(Web document revisions)
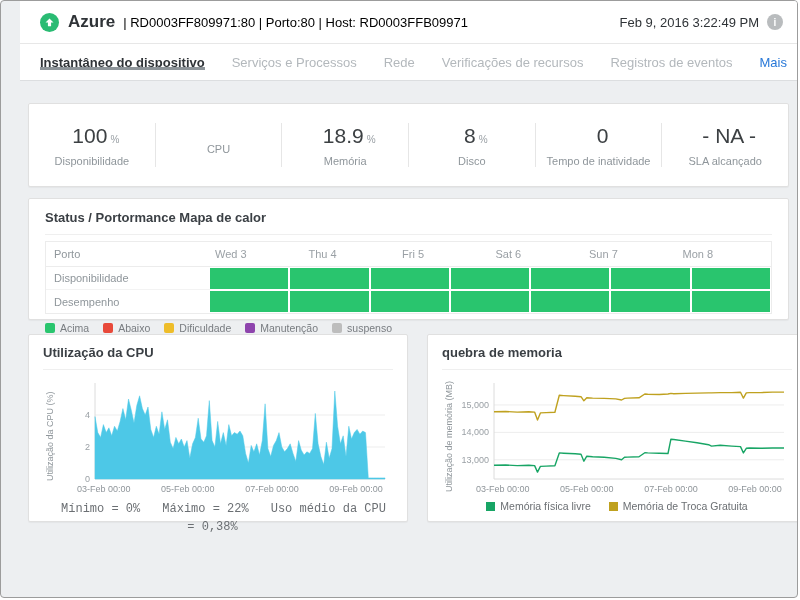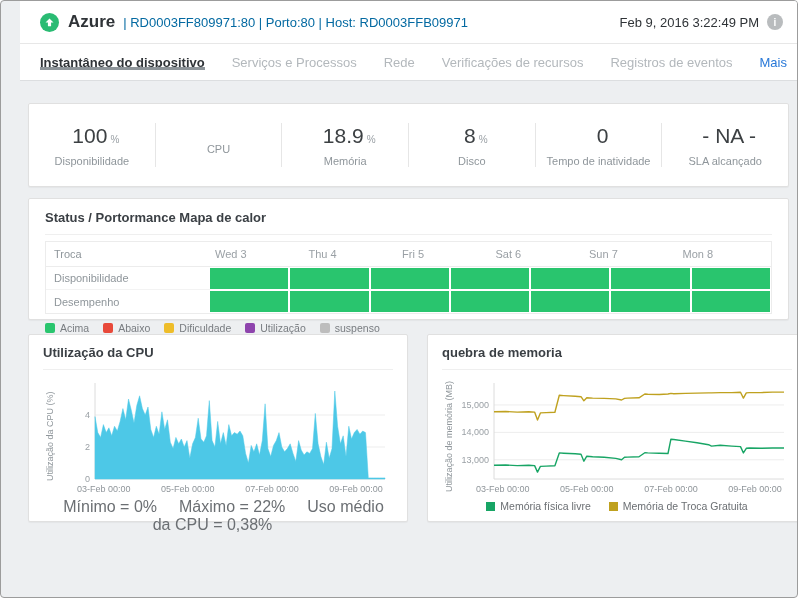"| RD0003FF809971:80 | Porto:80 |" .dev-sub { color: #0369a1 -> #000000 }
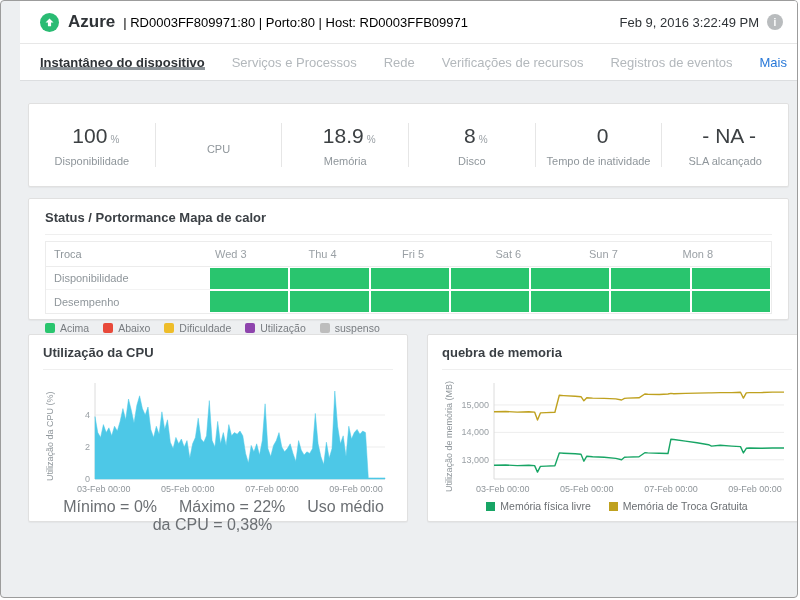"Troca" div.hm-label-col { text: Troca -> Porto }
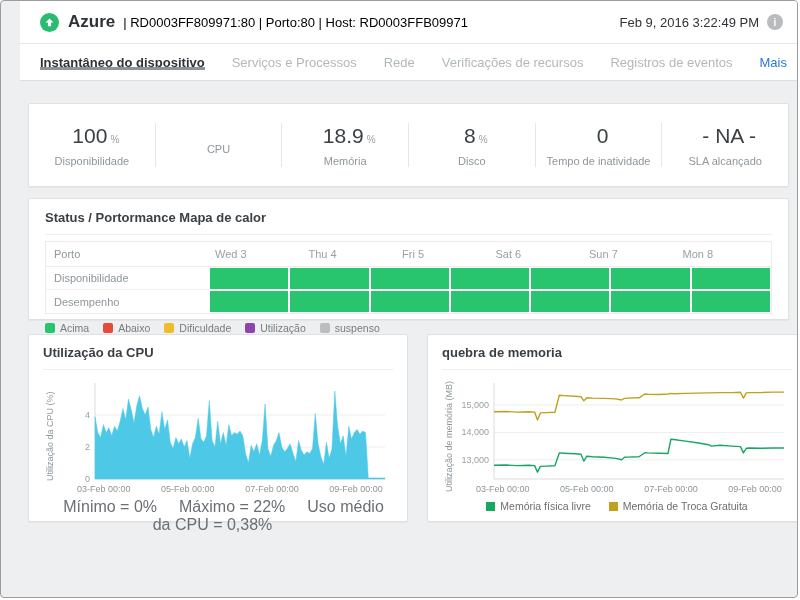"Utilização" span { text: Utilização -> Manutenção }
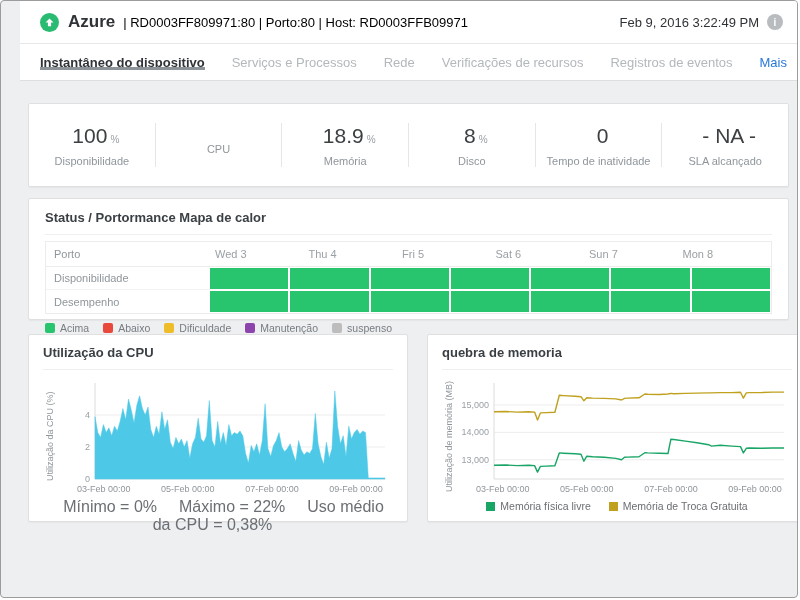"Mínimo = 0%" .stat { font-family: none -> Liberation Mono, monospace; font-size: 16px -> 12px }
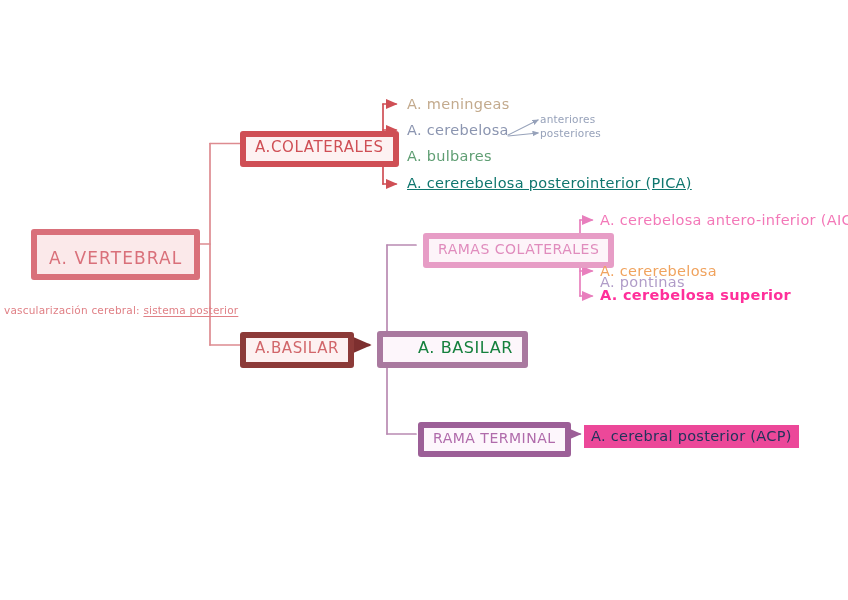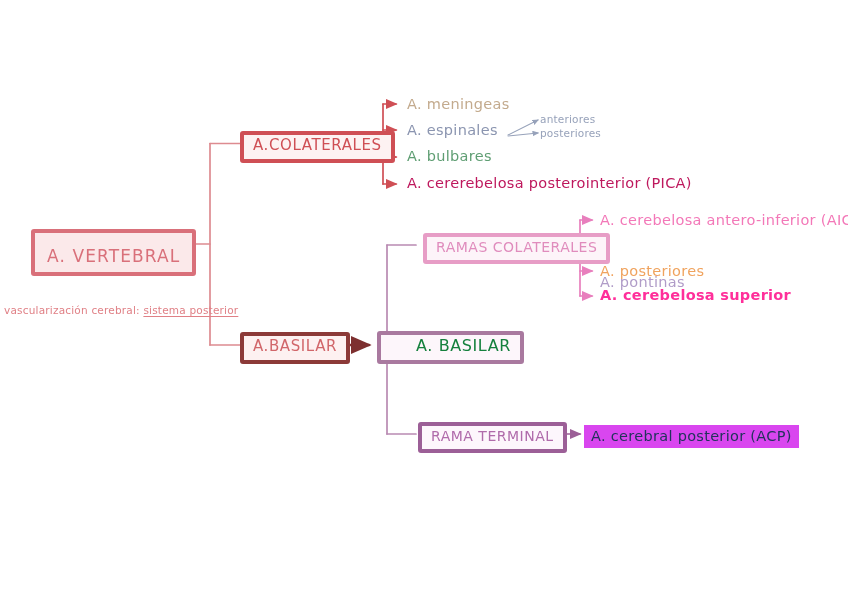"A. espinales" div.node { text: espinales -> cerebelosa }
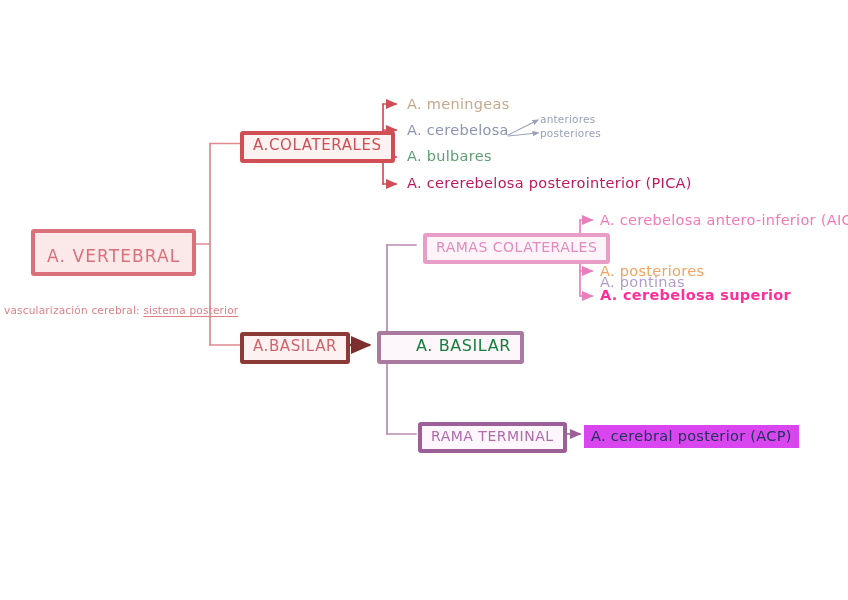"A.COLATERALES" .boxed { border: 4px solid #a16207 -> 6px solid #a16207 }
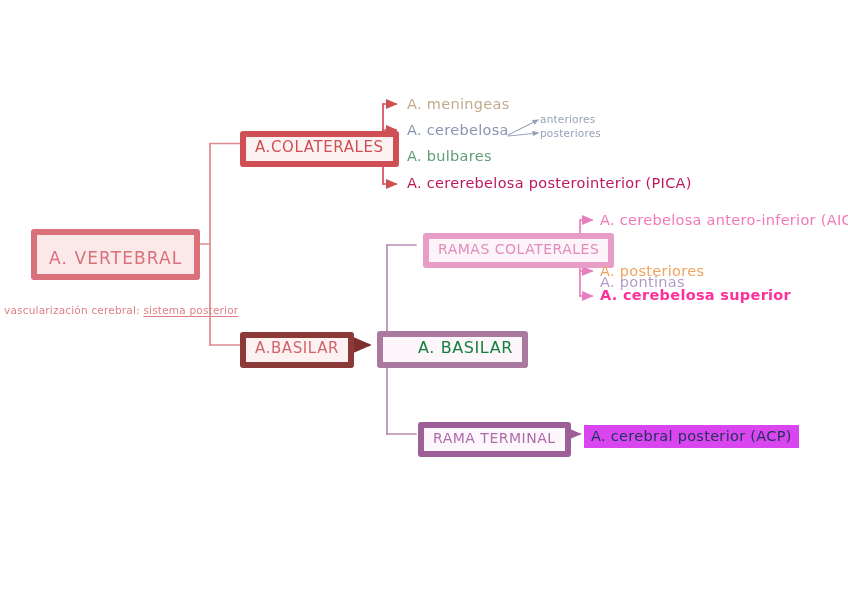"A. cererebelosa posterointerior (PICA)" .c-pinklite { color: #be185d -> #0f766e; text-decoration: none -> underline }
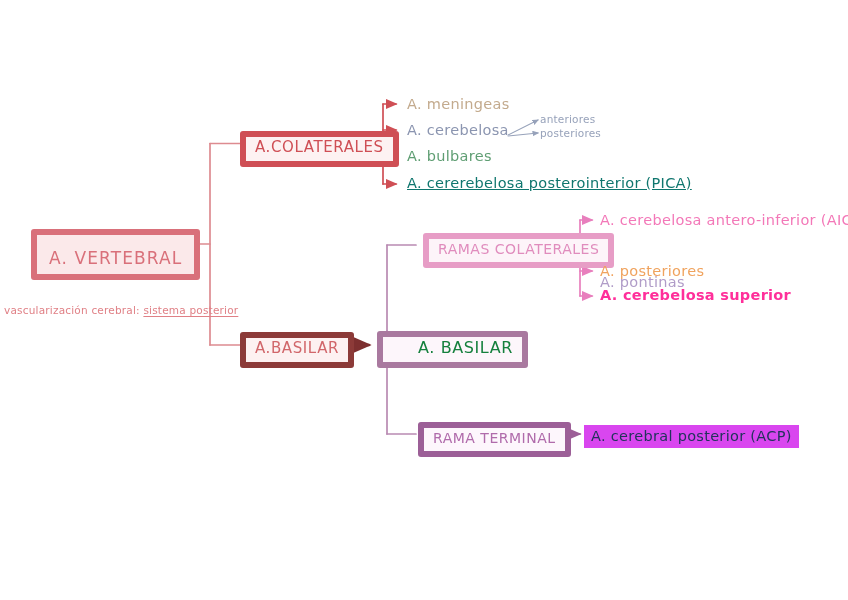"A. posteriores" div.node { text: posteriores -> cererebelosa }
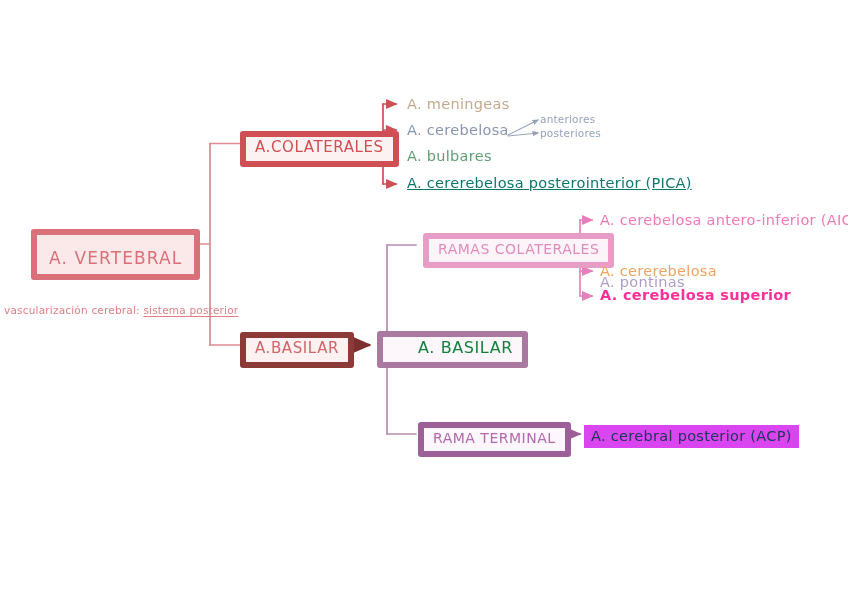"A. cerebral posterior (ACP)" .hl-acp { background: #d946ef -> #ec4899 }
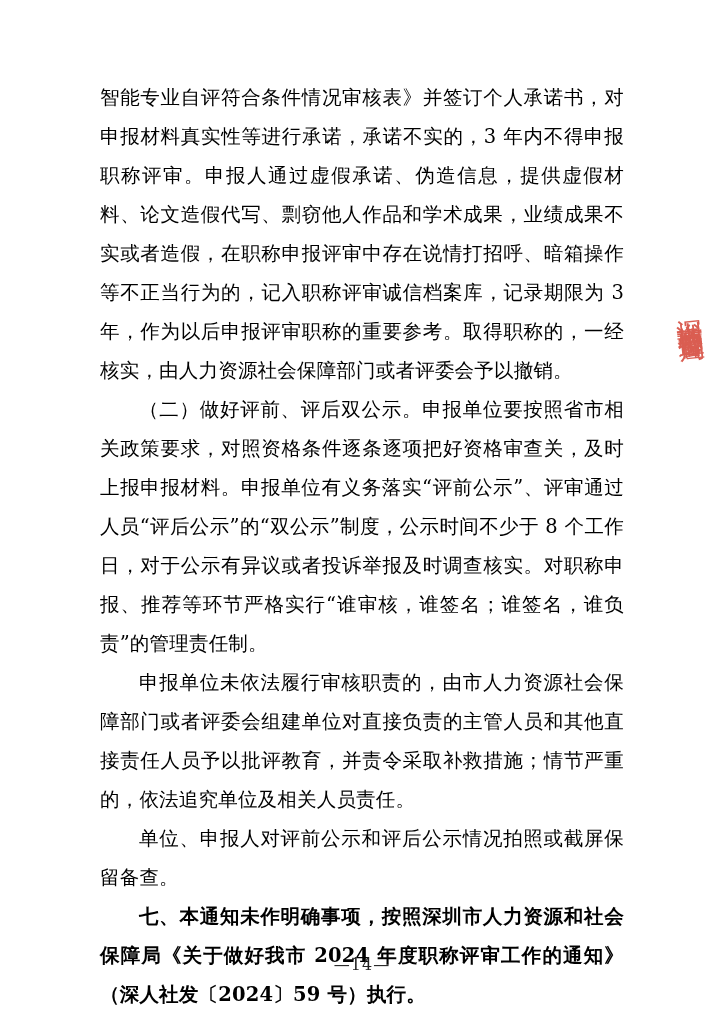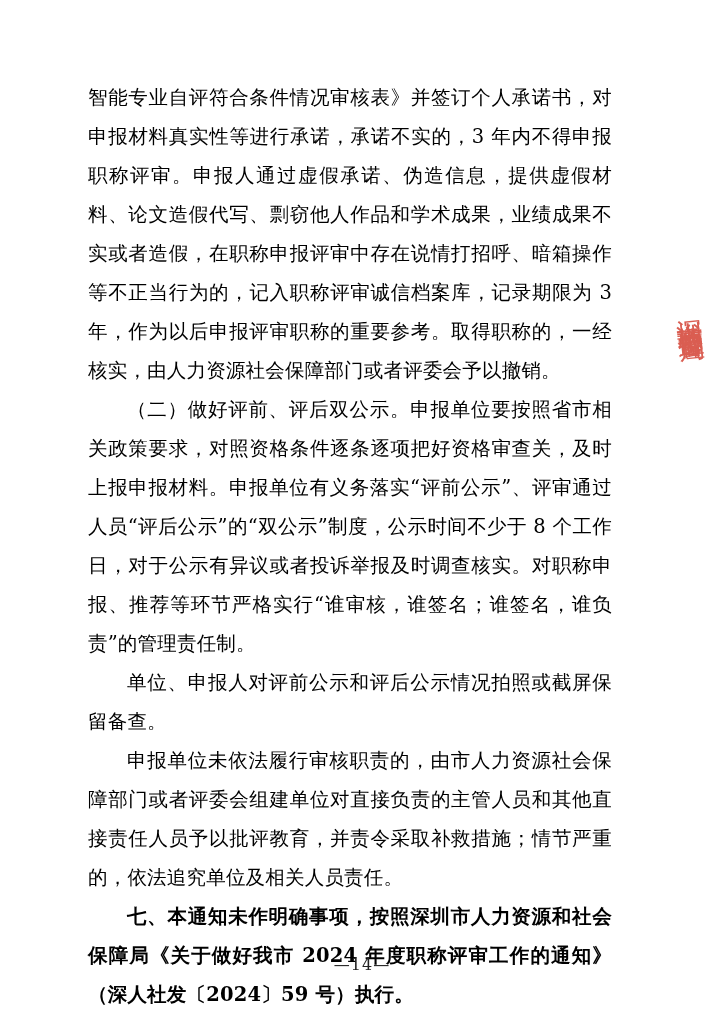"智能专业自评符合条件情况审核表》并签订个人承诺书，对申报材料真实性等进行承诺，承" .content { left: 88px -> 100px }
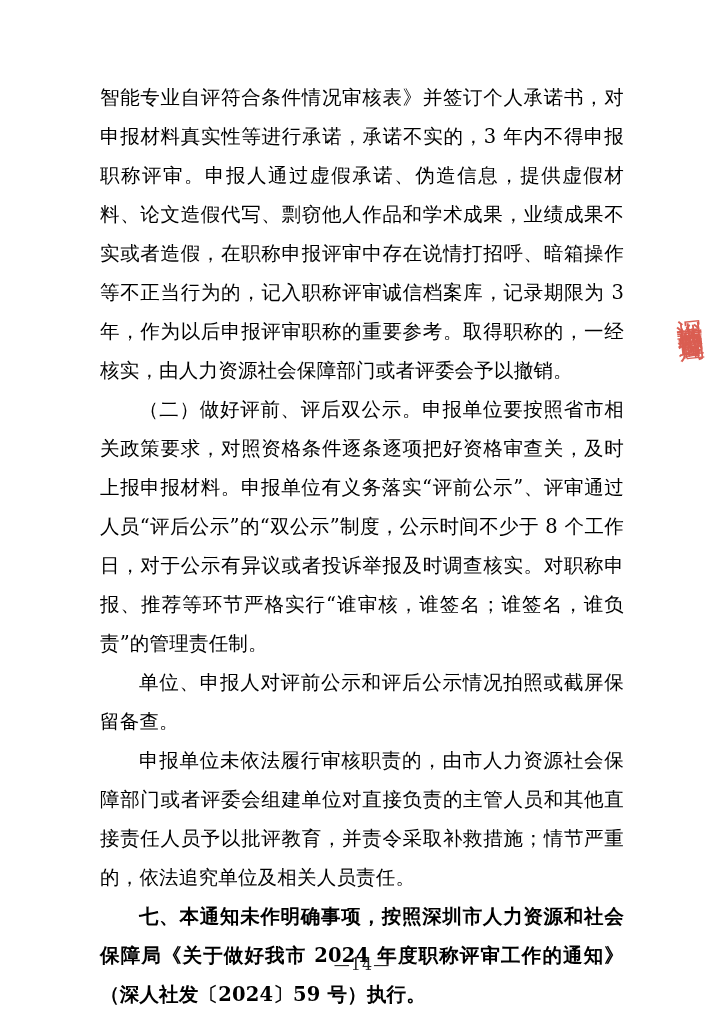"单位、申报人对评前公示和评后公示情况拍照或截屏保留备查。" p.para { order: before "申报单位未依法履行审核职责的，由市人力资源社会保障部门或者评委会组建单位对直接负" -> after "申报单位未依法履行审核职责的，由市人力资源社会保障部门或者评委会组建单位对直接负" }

**Aim of the exercise**
Return only the lines from the one containing "text: espinales ->" through the last line of the entries above, exactly as written and without pictures.

**Solution to the exercise**
"A. espinales" div.node { text: espinales -> cerebelosa }
"A.COLATERALES" .boxed { border: 4px solid #a16207 -> 6px solid #a16207 }
"A. cererebelosa posterointerior (PICA)" .c-pinklite { color: #be185d -> #0f766e; text-decoration: none -> underline }
"A. posteriores" div.node { text: posteriores -> cererebelosa }
"A. cerebral posterior (ACP)" .hl-acp { background: #d946ef -> #ec4899 }
"智能专业自评符合条件情况审核表》并签订个人承诺书，对申报材料真实性等进行承诺，承" .content { left: 88px -> 100px }
"单位、申报人对评前公示和评后公示情况拍照或截屏保留备查。" p.para { order: before "申报单位未依法履行审核职责的，由市人力资源社会保障部门或者评委会组建单位对直接负" -> after "申报单位未依法履行审核职责的，由市人力资源社会保障部门或者评委会组建单位对直接负" }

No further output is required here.